The first few days of the marathon have given viewers the opportunity to watch 15-year-old episodes that feel buried by time. It has been fascinating to witness the first stages in several evolutionary processes, from voice and image quality, to the increasingly absurd speech patterns of Eric Cartman—changes  that would have been imperceptible if the show was viewed over the course of years.

Old episodes bring back memories of bygone times: silly fads (Chinpokomon, an anti-American version of Pokemon), aberrant celebrity behavior (Mel Gibson’s The Passion of the Jew),  the courtroom theatrics of the O.J. trial (the “Chewbacca defense” used by Johnnie Cochran against Chef), and not a small amount of admittedly inventive toilet humor. Looking back, it’s easy to realize why my parents weren’t thrilled about my watching South Park—though a  weeklong marathon to my 11-year-old self might’ve been reason to not leave the house.

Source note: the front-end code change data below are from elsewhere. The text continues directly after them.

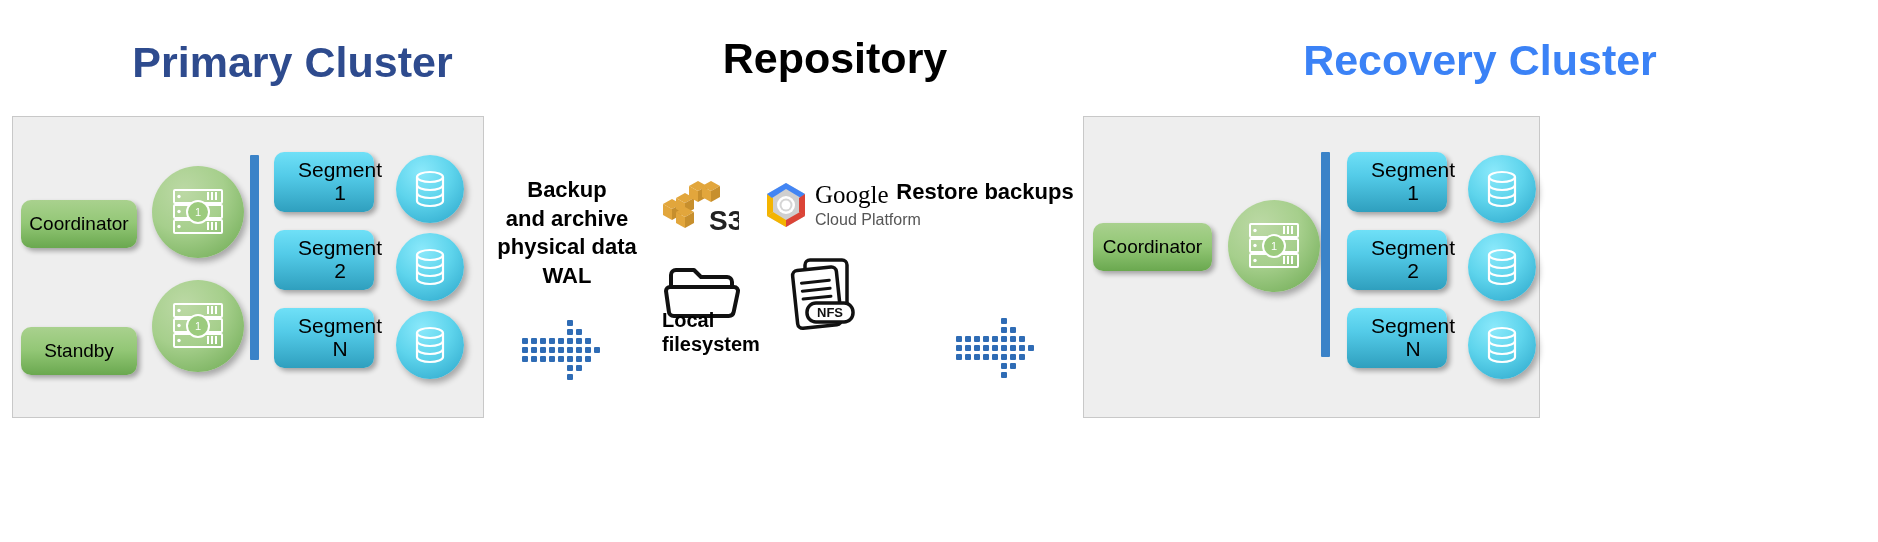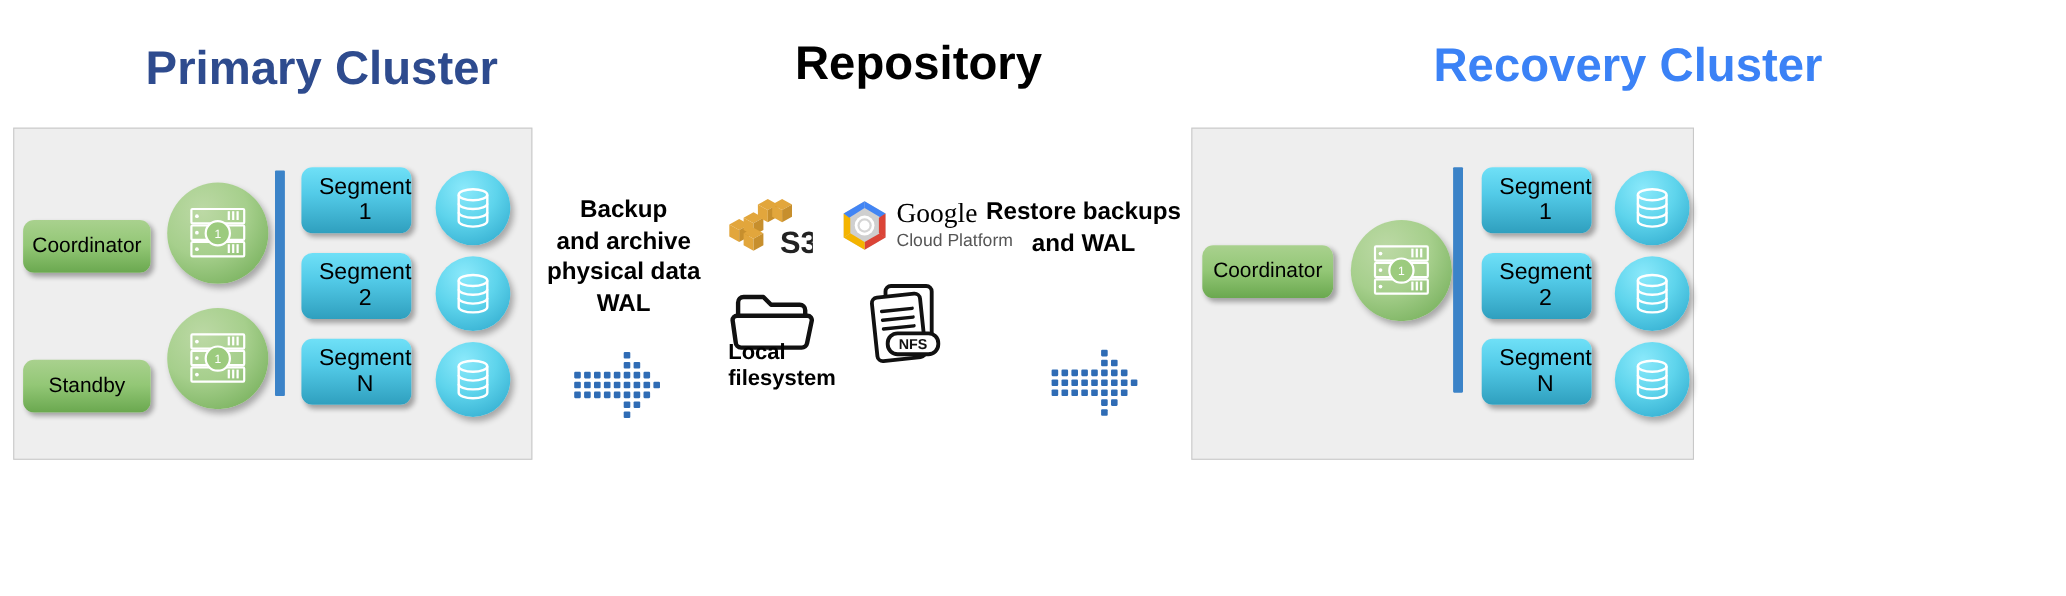--- a/index.html
+++ b/index.html
@@ -57,7 +57,7 @@
     border-radius: 10px;
     display: flex;
     align-items: center;
-    justify-content: flex-end;
+    justify-content: flex-start;
     font-size: 21px;
     line-height: 1.08;
     color: #000;

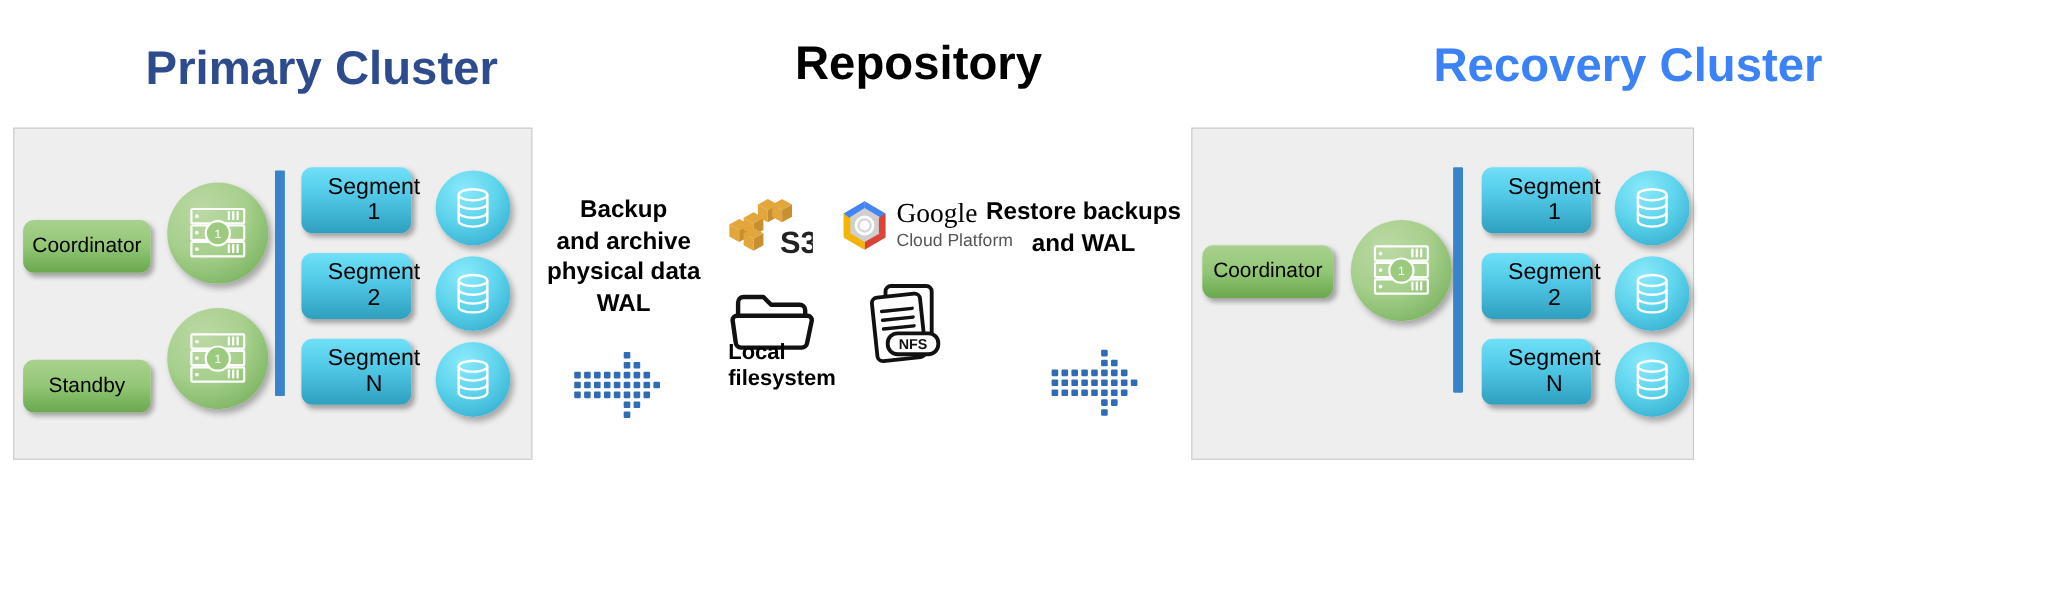--- a/index.html
+++ b/index.html
@@ -367,7 +367,6 @@
 
 <div class="caption" style="left:895px; top:178px; width:180px;">
   <div>Restore backups</div>
-  <div>and WAL</div>
 </div>
 
 <div class="tofu" style="left:1117px; top:331px; width:11px; height:15px;"></div>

That the creators have decided  to have the marathon aired online underscores the fact that much of the viewership probably doesn’t own a proper television. It is a marathon for a generation that watches most of its television on a MacBook. This new breed of marathon is more than that. It is an super-marathon, a larger-than-life viewing experience, a primetime beast—and it very well may indicate a new trend. It is, at the very least, a novel way to watch and consume television.

There used to be a significant social component to watching television—families gathered in the living room, eyes fixed at the same time on images dancing across a screen. And TV-show marathons, often airing over holiday weekends, engaged viewers—fans would make plans around them, invite friends, order pizza, or even burn through the night watching episode after episode.

Today, a marathon’s defining characteristic is the 20-second countdown on Netflix before the next episode begins playing. It is a lazy activity—one that smacks of stagnancy and immobility. Indeed, we have all done it, but a marathon has become a distraction from life’s duties. It can be lonely. Would the Super Bowl be as massive an event if it could be watched on demand? The widespread availability of content—whenever and wherever its wanted—has killed TV as appointment event, has made it less special.

The super-marathon may bring viewers together once again, in whatever superficial manner TV is able to. When Netflix made available an entire new season of Arrested Development last May, fans of the show gathered together and had viewing parties—a noisy and happy return to TV as a communal experience. Perhaps these kind of mass viewings will make TV less another distraction in our information-rich lives—and more of an event that can bring people together.